How to complete this task: Retype, without changes, every line from the line that contains "total: 16309.49 -> 19872.60" through the final line of the records. Exclude pictures.

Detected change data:
==============================

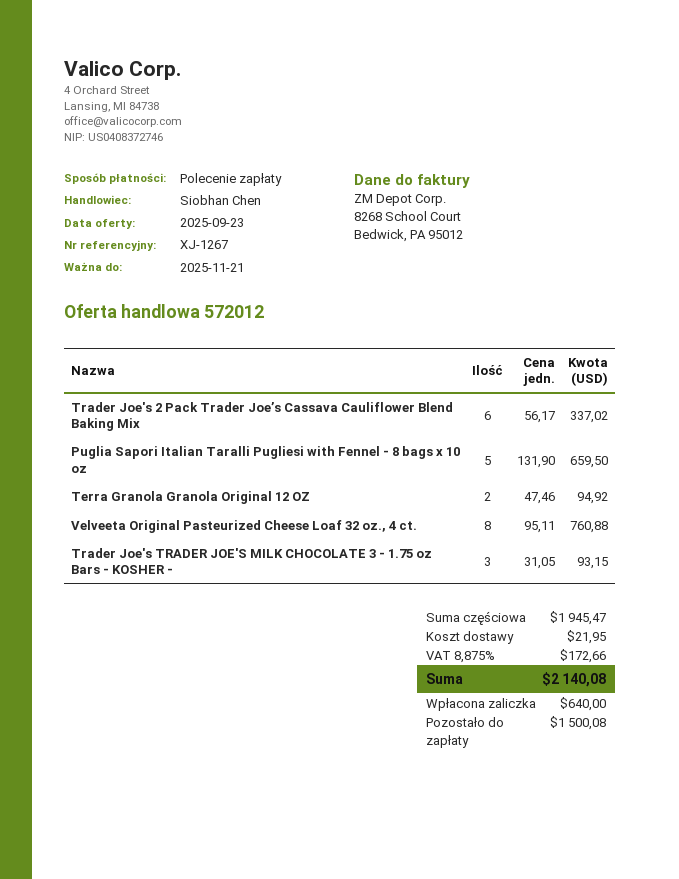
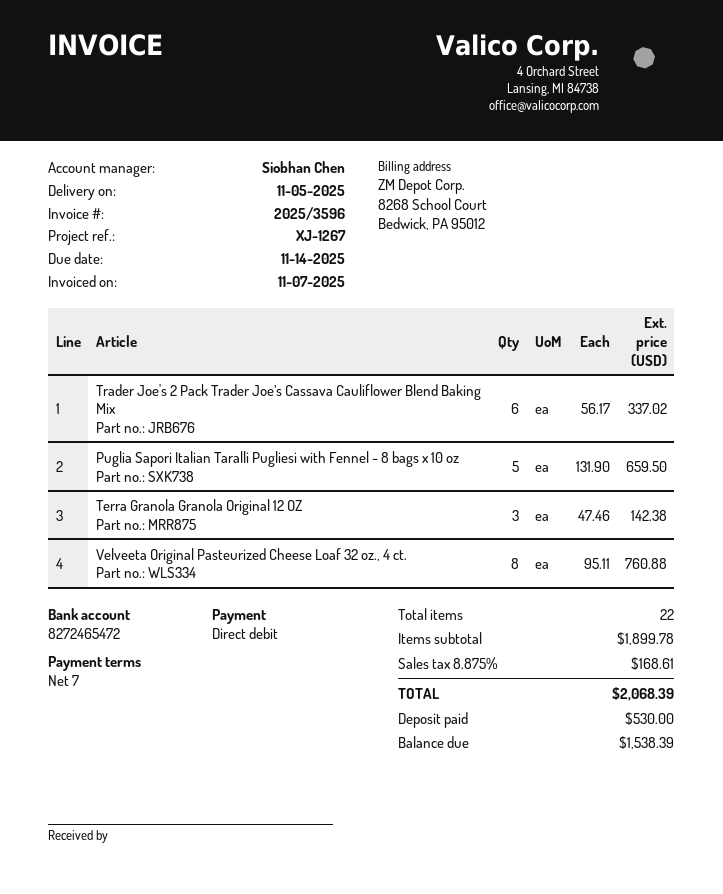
Terra Granola Granola Original 12 OZ: 2 x 47.46 = 94.92 -> 3 x 47.46 = 142.38
Trader Joe's TRADER JOE'S MILK CHOCOLATE 3 - 1.75 oz Bars - KOSHER -: 3 x 31.05 = 93.15 -> none
subtotal: 1945.47 -> 1899.78
shipping: 21.95 -> none
tax: 8.875% = 172.66 -> 8.875% = 168.61
total: 2140.08 -> 2068.39
deposit: 640.00 -> 530.00
balance: 1500.08 -> 1538.39

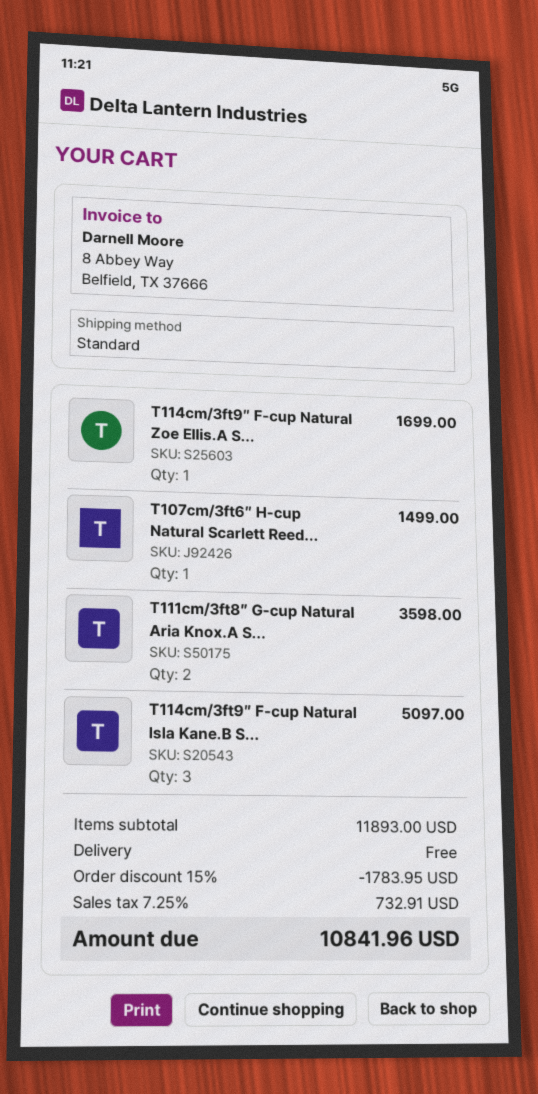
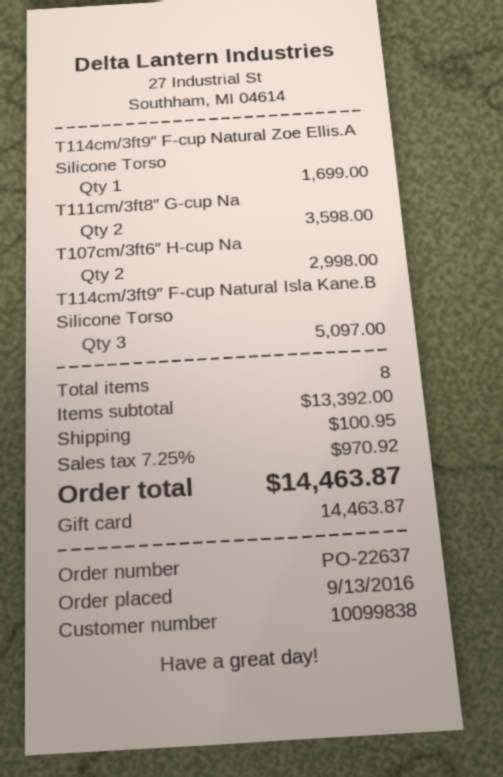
T107cm/3ft6″ H-cup Natural Scarlett Reed...: 1 for 1499.00 -> 2 for 2998.00
subtotal: 11893.00 -> 13392.00
discount: 15% = 1783.95 -> none
shipping: 0.00 -> 100.95
tax: 7.25% = 732.91 -> 7.25% = 970.92
total: 10841.96 -> 14463.87

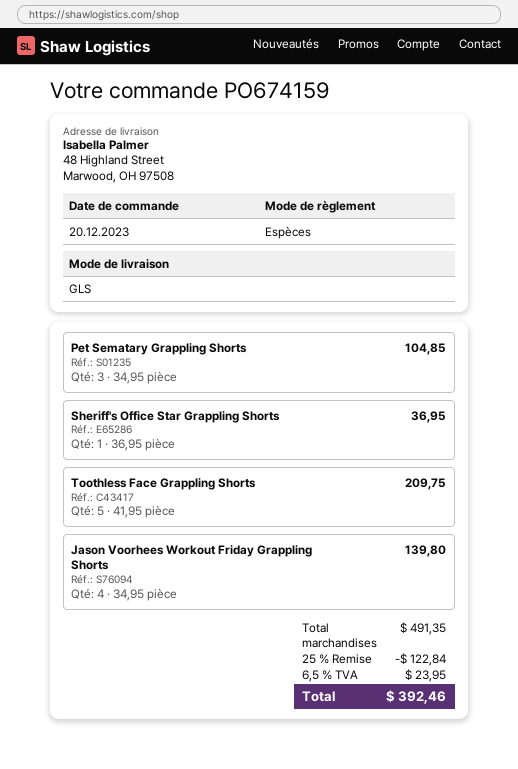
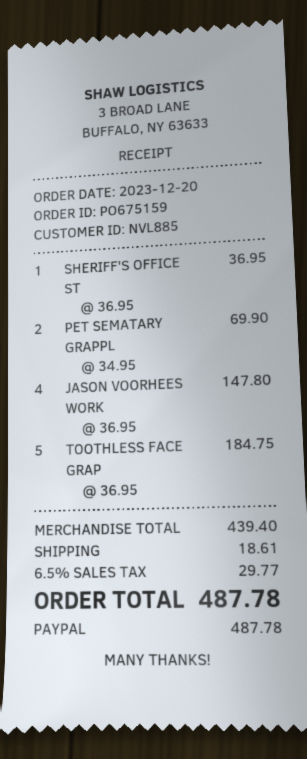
order number: PO674159 -> PO675159
payment method: cash -> PayPal
Pet Sematary Grappling Shorts: 3 x 34.95 = 104.85 -> 2 x 34.95 = 69.90
Toothless Face Grappling Shorts: 5 x 41.95 = 209.75 -> 5 x 36.95 = 184.75
Jason Voorhees Workout Friday Grappling Shorts: 4 x 34.95 = 139.80 -> 4 x 36.95 = 147.80
subtotal: 491.35 -> 439.40
discount: 25% = 122.84 -> none
shipping: none -> 18.61
tax: 6.5% = 23.95 -> 6.5% = 29.77
total: 392.46 -> 487.78

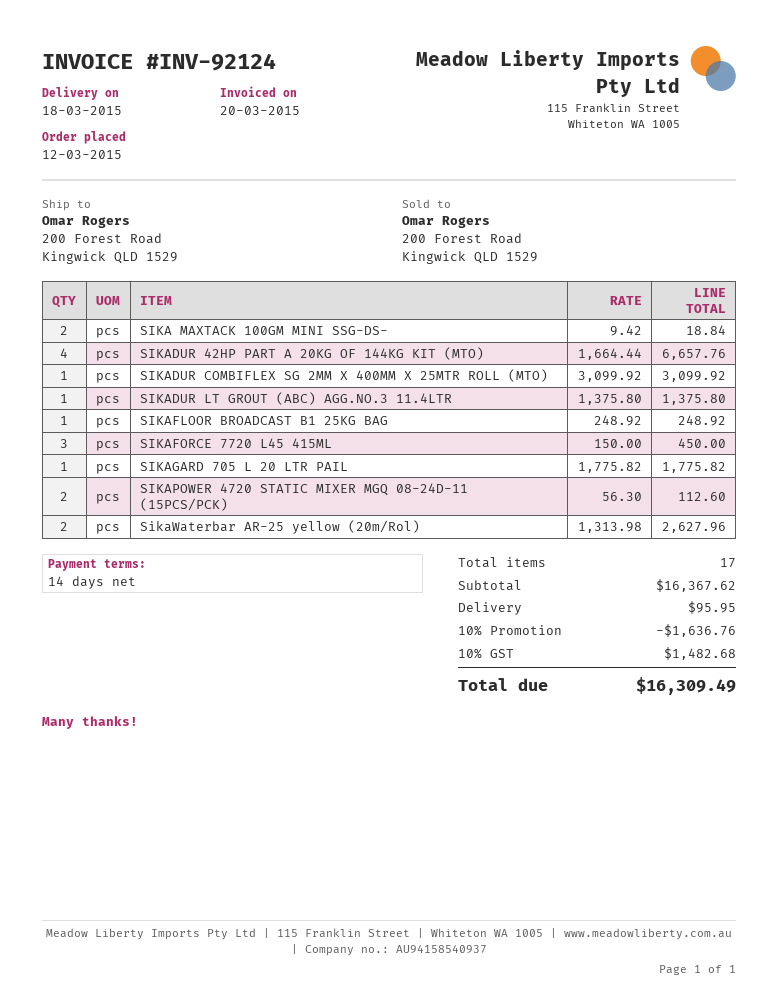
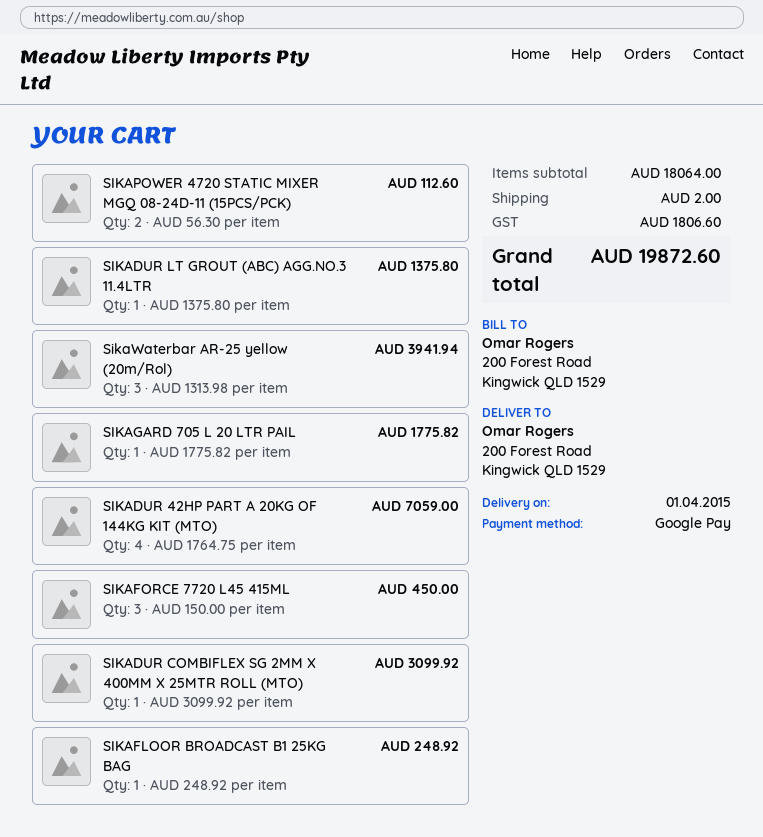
delivery date: 2015-03-18 -> 2015-04-01
SIKA MAXTACK 100GM MINI SSG-DS-: 2 x 9.42 = 18.84 -> none
SIKADUR 42HP PART A 20KG OF 144KG KIT (MTO): 4 x 1664.44 = 6657.76 -> 4 x 1764.75 = 7059.00
SikaWaterbar AR-25 yellow (20m/Rol): 2 x 1313.98 = 2627.96 -> 3 x 1313.98 = 3941.94
subtotal: 16367.62 -> 18064.00
discount: 10% = 1636.76 -> none
shipping: 95.95 -> 2.00
tax: 1482.68 -> 1806.60
total: 16309.49 -> 19872.60

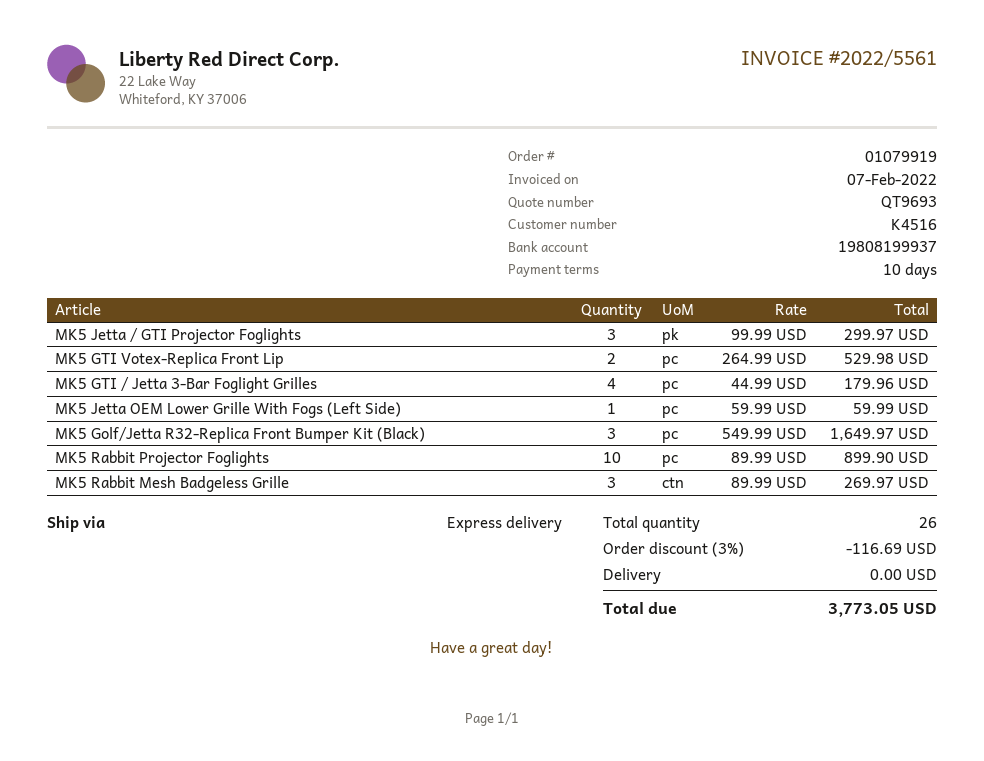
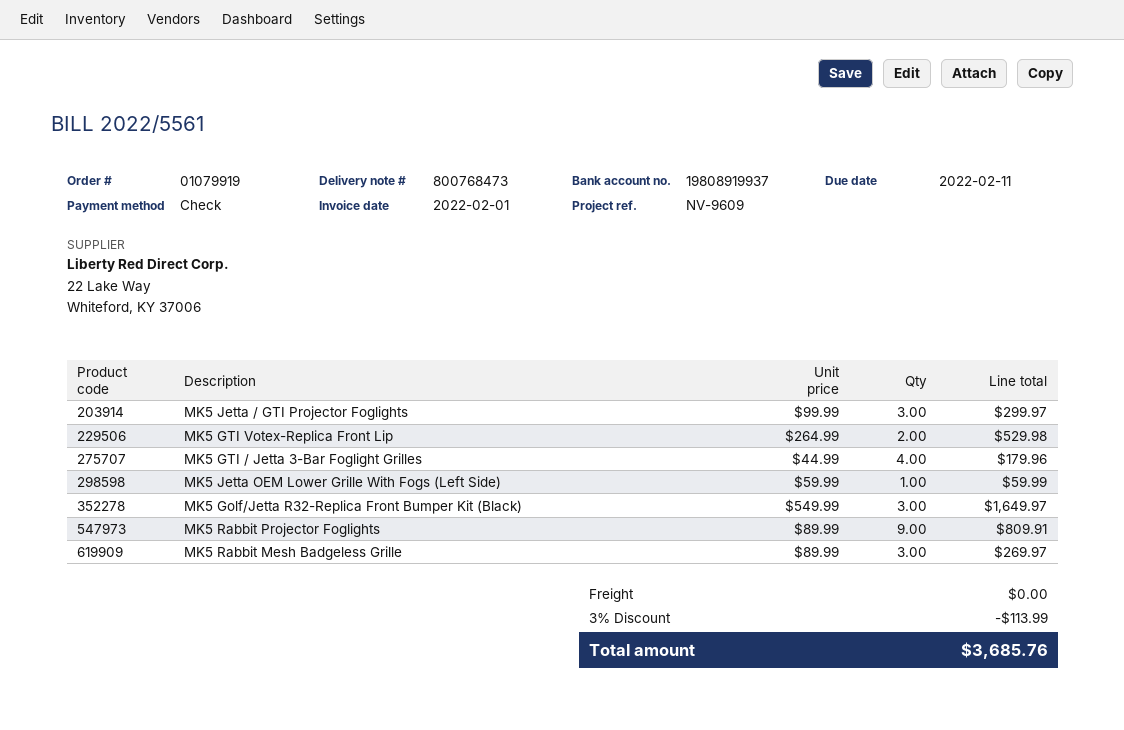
invoice date: 2022-02-07 -> 2022-02-01
bank account: 19808199937 -> 19808919937
MK5 Rabbit Projector Foglights: 10 x 89.99 = 899.90 -> 9 x 89.99 = 809.91
discount: 3% = 116.69 -> 3% = 113.99
total: 3773.05 -> 3685.76

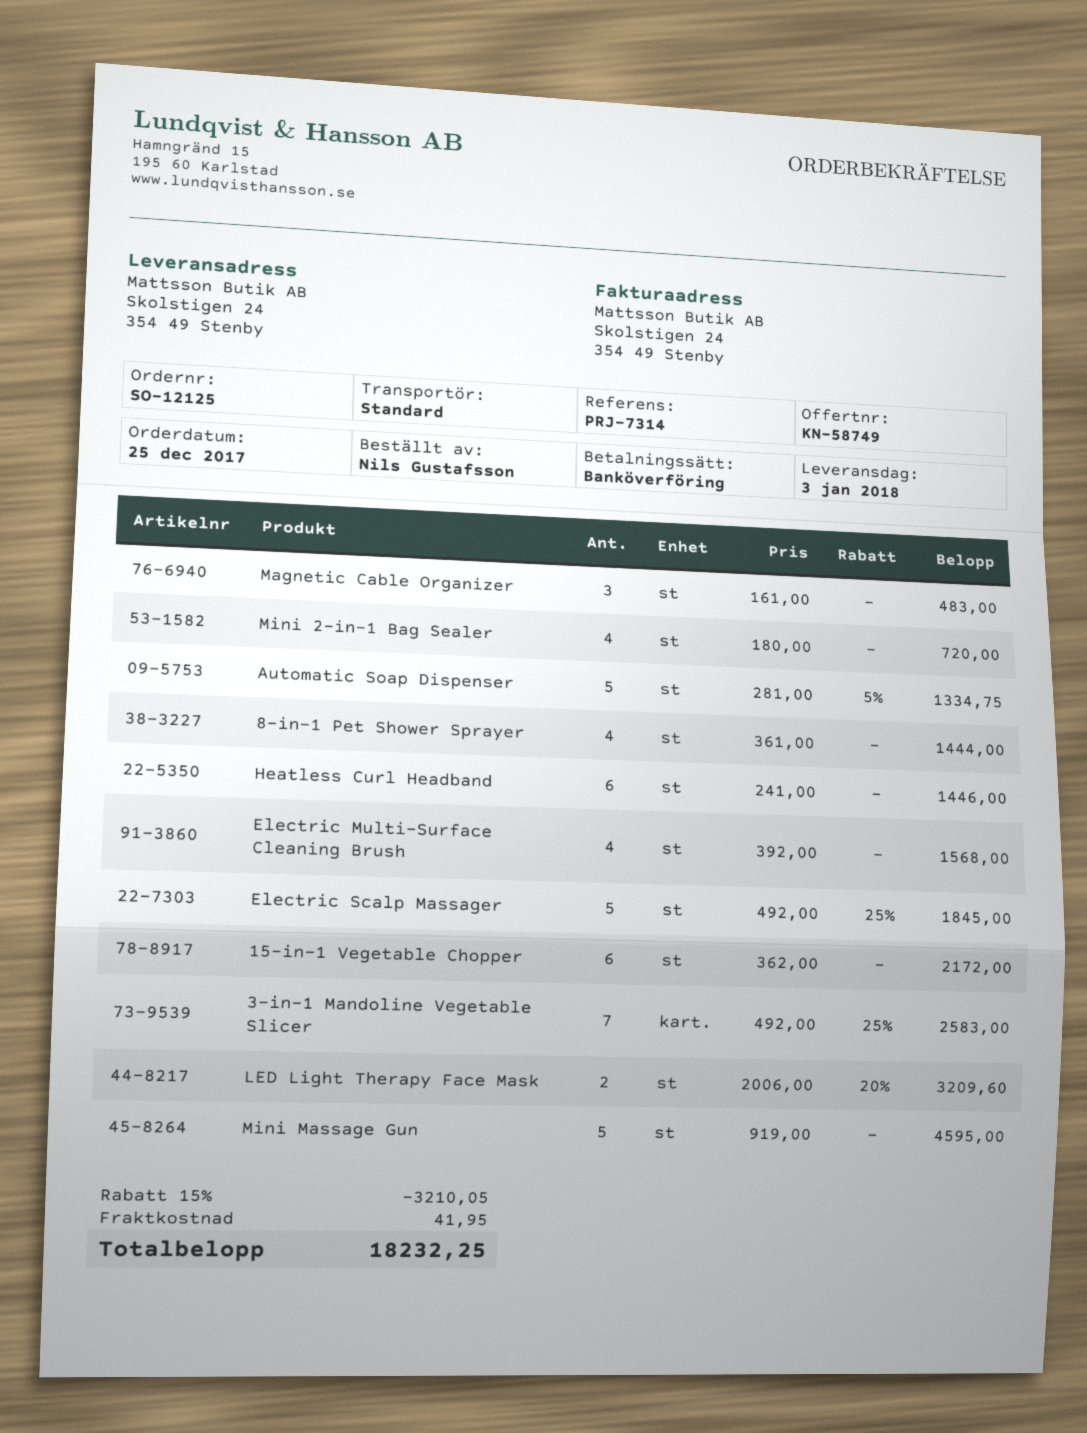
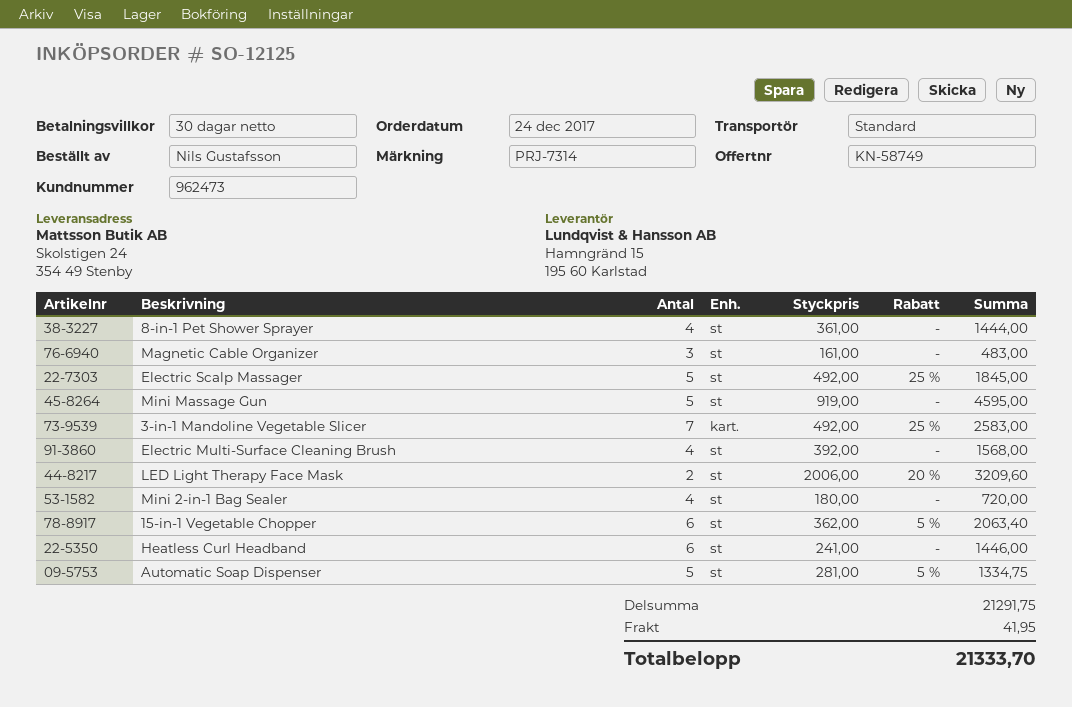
order date: 2017-12-25 -> 2017-12-24
15-in-1 Vegetable Chopper: 6 x 362.00 = 2172.00 -> 6 x 362.00 - 5% = 2063.40
discount: 15% = 3210.05 -> none
total: 18232.25 -> 21333.70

==============================

Problem solution:
total: 16309.49 -> 19872.60

invoice date: 2022-02-07 -> 2022-02-01
bank account: 19808199937 -> 19808919937
MK5 Rabbit Projector Foglights: 10 x 89.99 = 899.90 -> 9 x 89.99 = 809.91
discount: 3% = 116.69 -> 3% = 113.99
total: 3773.05 -> 3685.76

order date: 2017-12-25 -> 2017-12-24
15-in-1 Vegetable Chopper: 6 x 362.00 = 2172.00 -> 6 x 362.00 - 5% = 2063.40
discount: 15% = 3210.05 -> none
total: 18232.25 -> 21333.70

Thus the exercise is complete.